# [Work order]
Scan the entries below for the string "active" and copy every line where it turns up.

_ _ _

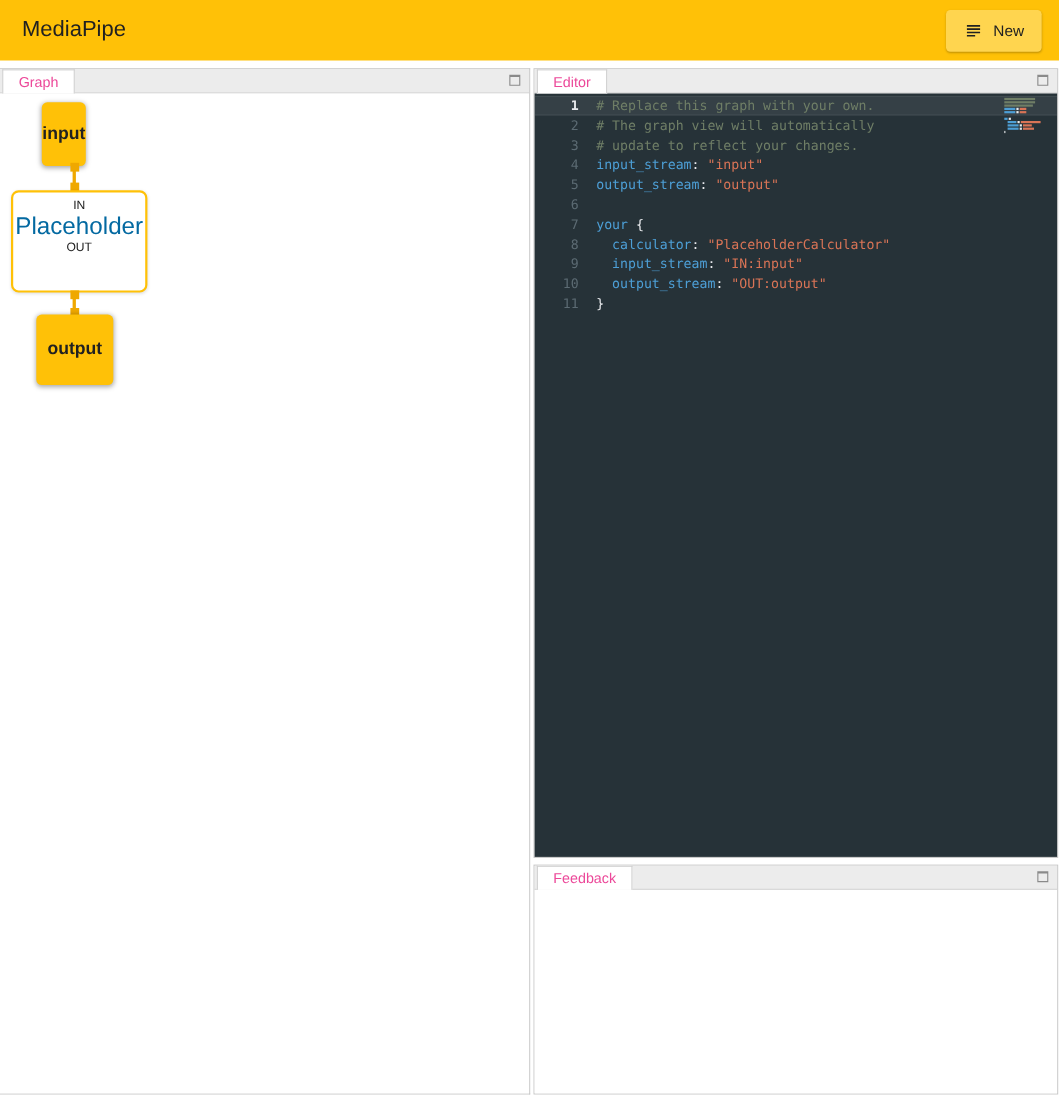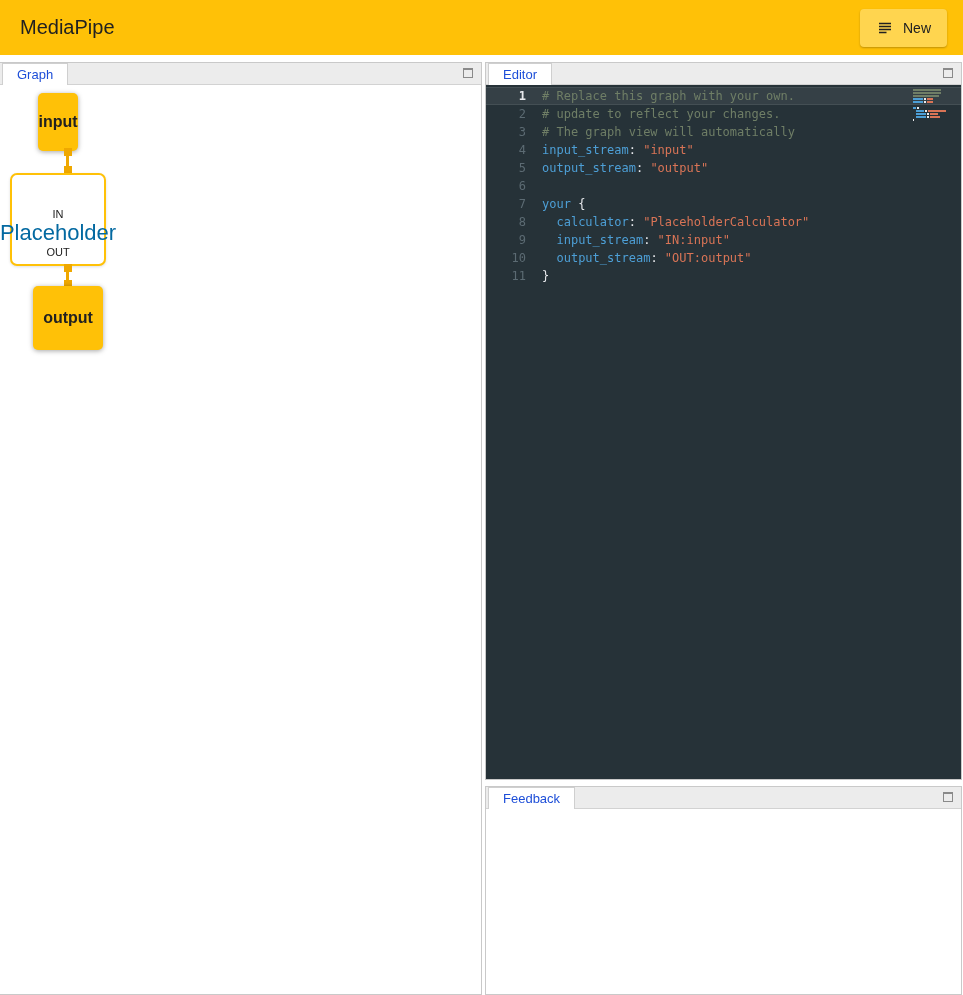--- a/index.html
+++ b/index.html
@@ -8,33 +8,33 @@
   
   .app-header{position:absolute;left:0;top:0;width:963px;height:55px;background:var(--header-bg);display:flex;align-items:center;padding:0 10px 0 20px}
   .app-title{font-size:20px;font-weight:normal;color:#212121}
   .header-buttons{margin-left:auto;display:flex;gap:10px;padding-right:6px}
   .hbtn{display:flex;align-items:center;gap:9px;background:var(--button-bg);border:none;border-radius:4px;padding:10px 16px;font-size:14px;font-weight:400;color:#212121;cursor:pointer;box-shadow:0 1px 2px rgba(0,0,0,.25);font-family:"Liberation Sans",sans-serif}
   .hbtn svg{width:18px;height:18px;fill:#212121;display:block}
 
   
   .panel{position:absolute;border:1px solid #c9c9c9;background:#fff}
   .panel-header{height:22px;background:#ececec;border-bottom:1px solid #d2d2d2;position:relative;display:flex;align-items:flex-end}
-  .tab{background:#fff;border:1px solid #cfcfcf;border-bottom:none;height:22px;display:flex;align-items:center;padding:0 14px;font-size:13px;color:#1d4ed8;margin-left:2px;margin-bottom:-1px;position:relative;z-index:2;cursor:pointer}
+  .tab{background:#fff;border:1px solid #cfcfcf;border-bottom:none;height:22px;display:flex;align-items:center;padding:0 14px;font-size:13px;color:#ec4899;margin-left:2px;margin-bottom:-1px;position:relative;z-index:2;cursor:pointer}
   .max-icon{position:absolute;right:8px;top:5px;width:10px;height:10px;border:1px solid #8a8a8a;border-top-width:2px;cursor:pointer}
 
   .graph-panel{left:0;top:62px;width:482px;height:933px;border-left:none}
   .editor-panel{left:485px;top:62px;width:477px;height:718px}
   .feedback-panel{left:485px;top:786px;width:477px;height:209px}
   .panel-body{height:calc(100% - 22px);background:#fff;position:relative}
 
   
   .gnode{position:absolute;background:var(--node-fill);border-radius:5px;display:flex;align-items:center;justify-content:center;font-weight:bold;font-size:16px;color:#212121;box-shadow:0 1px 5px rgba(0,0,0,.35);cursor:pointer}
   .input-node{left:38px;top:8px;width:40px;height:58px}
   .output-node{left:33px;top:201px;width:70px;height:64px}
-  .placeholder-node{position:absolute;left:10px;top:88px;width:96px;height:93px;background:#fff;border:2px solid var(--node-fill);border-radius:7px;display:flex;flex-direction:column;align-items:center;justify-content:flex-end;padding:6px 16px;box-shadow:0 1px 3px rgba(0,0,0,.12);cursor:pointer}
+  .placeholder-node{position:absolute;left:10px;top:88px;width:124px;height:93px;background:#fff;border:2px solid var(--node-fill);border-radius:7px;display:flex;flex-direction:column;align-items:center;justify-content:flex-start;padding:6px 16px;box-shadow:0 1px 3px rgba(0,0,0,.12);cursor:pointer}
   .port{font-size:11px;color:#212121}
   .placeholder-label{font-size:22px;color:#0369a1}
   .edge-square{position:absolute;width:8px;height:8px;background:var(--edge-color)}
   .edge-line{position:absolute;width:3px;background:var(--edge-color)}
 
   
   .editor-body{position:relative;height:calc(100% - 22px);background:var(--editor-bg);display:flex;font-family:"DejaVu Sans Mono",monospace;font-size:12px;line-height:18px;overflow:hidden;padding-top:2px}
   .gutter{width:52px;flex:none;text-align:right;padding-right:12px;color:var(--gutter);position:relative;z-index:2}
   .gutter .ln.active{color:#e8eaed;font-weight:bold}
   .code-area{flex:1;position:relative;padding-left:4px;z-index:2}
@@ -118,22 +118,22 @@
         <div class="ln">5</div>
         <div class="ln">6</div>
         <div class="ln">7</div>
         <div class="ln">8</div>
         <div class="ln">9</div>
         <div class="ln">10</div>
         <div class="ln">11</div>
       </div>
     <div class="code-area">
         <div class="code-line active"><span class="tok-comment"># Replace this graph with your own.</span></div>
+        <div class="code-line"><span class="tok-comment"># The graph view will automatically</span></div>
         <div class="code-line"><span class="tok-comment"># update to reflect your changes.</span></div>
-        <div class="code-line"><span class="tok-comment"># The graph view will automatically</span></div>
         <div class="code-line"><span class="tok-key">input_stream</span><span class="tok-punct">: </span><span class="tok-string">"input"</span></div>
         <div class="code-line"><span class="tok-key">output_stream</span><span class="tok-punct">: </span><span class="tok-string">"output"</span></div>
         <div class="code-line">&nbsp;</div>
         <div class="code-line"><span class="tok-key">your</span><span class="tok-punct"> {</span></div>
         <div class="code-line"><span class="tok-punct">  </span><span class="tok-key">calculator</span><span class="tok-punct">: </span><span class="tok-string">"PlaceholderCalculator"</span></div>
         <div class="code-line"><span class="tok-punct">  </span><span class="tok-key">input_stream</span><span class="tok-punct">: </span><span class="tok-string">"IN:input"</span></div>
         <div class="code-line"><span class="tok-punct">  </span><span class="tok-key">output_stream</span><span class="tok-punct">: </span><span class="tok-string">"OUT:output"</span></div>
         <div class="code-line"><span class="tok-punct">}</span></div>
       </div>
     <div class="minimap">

_ _ _

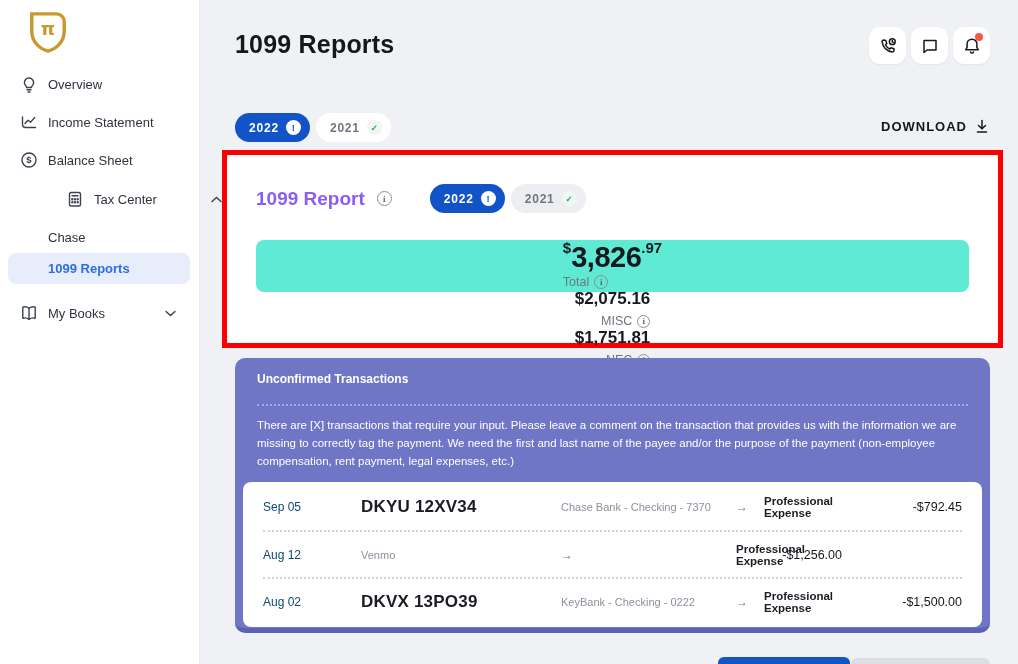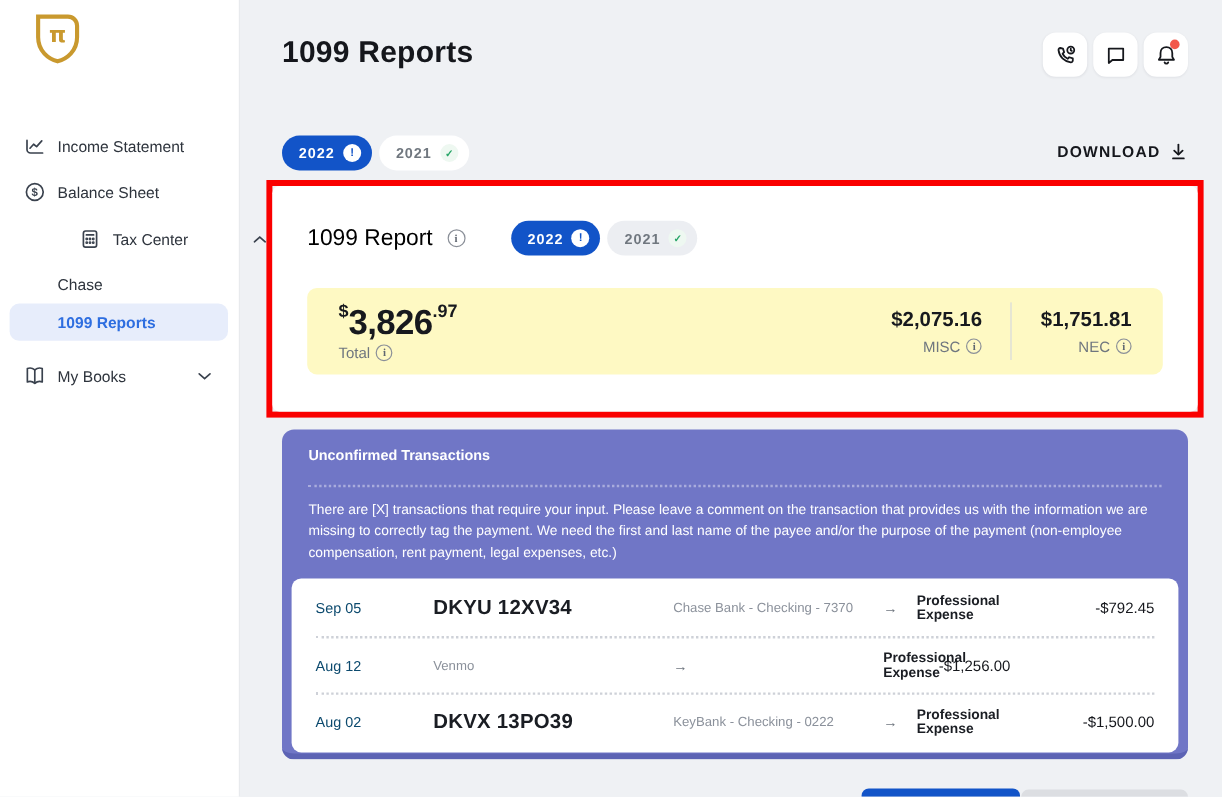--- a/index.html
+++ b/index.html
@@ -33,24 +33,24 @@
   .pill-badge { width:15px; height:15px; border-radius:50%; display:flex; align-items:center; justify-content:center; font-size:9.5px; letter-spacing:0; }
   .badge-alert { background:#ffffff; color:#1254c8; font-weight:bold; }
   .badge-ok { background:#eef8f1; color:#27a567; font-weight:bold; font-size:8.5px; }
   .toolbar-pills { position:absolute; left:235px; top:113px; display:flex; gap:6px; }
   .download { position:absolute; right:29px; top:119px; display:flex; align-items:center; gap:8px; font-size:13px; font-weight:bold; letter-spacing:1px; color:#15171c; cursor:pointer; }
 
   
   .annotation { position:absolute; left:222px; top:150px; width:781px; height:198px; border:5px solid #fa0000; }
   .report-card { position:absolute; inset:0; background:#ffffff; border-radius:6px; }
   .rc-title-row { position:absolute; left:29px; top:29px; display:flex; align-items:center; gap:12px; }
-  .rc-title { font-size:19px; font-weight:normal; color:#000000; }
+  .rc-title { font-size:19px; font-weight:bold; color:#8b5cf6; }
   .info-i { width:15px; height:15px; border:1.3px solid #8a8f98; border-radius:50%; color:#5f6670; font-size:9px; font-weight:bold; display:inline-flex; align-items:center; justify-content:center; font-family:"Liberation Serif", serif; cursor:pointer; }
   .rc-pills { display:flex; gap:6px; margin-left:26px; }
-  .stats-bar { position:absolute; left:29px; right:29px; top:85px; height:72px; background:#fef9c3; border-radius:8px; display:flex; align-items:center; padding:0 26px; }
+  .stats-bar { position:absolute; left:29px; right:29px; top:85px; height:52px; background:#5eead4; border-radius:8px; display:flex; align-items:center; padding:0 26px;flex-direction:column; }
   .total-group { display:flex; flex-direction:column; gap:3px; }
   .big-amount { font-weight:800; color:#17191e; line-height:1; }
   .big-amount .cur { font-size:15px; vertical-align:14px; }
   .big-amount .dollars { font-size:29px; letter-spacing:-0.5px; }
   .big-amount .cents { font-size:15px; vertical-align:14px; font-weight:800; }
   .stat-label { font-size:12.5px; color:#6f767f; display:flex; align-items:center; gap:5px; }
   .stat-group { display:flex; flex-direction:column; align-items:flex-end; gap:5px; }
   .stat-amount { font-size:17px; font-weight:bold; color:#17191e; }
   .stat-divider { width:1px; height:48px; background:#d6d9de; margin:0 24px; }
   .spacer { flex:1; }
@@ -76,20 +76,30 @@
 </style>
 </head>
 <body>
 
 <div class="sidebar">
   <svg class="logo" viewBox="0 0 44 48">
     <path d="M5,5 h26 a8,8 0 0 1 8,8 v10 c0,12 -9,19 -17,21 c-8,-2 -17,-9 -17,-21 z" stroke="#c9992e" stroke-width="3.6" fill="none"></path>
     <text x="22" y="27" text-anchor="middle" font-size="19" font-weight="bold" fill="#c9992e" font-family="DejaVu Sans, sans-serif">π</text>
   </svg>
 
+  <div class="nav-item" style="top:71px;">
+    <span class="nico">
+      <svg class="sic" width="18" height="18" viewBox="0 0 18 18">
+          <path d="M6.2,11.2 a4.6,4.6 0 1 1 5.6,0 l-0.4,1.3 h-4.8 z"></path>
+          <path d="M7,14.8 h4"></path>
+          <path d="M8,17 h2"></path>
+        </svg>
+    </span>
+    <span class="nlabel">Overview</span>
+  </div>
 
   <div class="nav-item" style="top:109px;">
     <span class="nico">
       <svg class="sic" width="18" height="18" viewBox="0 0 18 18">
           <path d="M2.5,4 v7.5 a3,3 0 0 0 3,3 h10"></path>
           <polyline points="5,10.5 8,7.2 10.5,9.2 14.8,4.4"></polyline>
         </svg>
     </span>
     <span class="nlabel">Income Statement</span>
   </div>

_ _ _

# [Answer to the exercise]
   .gutter .ln.active{color:#e8eaed;font-weight:bold}
         <div class="code-line active"><span class="tok-comment"># Replace this graph with your own.</span></div>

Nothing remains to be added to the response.